EXERCISE DETAILS » Pick each line that has "Characters" out of the records.

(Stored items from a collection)
§ §
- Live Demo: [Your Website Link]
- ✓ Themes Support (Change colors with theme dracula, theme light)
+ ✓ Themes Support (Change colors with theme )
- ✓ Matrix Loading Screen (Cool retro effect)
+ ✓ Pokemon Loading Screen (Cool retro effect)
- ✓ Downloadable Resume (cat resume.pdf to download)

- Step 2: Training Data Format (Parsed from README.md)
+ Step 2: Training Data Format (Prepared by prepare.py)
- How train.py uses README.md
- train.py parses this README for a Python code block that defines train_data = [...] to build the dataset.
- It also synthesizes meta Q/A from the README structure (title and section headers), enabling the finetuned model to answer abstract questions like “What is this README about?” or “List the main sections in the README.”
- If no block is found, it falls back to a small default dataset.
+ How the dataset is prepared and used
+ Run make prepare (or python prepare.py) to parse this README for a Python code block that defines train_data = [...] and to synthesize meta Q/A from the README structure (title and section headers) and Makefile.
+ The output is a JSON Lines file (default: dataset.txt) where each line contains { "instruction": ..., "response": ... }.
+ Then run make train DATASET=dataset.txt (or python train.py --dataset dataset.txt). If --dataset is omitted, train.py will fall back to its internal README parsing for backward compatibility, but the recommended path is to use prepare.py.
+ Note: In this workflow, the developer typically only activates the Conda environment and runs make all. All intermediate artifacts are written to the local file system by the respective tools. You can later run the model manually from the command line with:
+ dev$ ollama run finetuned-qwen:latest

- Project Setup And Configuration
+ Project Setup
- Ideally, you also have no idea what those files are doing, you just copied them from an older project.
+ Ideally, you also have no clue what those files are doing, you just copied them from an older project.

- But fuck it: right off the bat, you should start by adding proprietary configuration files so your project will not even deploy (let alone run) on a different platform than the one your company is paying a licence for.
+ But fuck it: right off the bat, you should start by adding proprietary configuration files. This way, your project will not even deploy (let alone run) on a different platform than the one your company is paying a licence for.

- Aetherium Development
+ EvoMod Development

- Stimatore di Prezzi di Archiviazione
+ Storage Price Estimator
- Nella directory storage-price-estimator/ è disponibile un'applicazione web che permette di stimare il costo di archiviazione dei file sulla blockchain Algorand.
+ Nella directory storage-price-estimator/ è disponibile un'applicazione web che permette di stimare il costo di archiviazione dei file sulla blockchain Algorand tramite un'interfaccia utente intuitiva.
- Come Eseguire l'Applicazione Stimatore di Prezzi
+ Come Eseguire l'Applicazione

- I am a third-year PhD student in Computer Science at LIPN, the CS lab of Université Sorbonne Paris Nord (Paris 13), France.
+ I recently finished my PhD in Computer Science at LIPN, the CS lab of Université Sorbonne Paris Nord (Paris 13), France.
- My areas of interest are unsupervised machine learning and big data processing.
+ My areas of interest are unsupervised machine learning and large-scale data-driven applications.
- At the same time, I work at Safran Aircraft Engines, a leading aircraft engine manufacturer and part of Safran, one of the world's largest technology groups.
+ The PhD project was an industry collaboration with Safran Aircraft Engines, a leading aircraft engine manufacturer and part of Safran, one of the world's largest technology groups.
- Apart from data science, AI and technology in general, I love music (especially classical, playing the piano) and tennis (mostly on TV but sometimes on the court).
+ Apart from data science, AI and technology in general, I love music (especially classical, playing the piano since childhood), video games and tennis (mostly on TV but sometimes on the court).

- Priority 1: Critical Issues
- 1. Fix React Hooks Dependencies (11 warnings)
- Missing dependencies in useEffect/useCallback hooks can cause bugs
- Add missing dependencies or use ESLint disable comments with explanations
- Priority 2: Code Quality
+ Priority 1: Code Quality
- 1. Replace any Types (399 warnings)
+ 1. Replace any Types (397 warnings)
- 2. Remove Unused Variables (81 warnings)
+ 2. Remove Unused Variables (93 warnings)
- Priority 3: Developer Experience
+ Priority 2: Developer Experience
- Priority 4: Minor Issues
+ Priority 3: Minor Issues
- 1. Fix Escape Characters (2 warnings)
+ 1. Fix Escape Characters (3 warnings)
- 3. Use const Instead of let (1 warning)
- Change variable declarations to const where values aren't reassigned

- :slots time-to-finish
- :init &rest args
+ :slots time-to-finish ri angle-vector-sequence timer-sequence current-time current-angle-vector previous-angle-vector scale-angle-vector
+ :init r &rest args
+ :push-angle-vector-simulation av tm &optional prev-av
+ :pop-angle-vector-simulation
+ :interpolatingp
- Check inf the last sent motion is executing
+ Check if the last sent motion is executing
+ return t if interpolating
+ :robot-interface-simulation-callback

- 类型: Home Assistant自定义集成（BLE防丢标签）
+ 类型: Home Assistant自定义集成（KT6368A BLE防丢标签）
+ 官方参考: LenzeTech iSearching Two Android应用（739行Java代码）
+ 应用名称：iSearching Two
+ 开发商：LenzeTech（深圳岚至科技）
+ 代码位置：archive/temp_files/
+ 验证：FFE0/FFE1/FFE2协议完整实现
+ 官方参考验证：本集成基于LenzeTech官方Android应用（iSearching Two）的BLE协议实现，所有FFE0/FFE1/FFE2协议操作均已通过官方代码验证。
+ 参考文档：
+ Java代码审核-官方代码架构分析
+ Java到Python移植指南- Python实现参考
§ §
REPLY TO THE EXERCISE »
- 1. Fix Escape Characters (2 warnings)
+ 1. Fix Escape Characters (3 warnings)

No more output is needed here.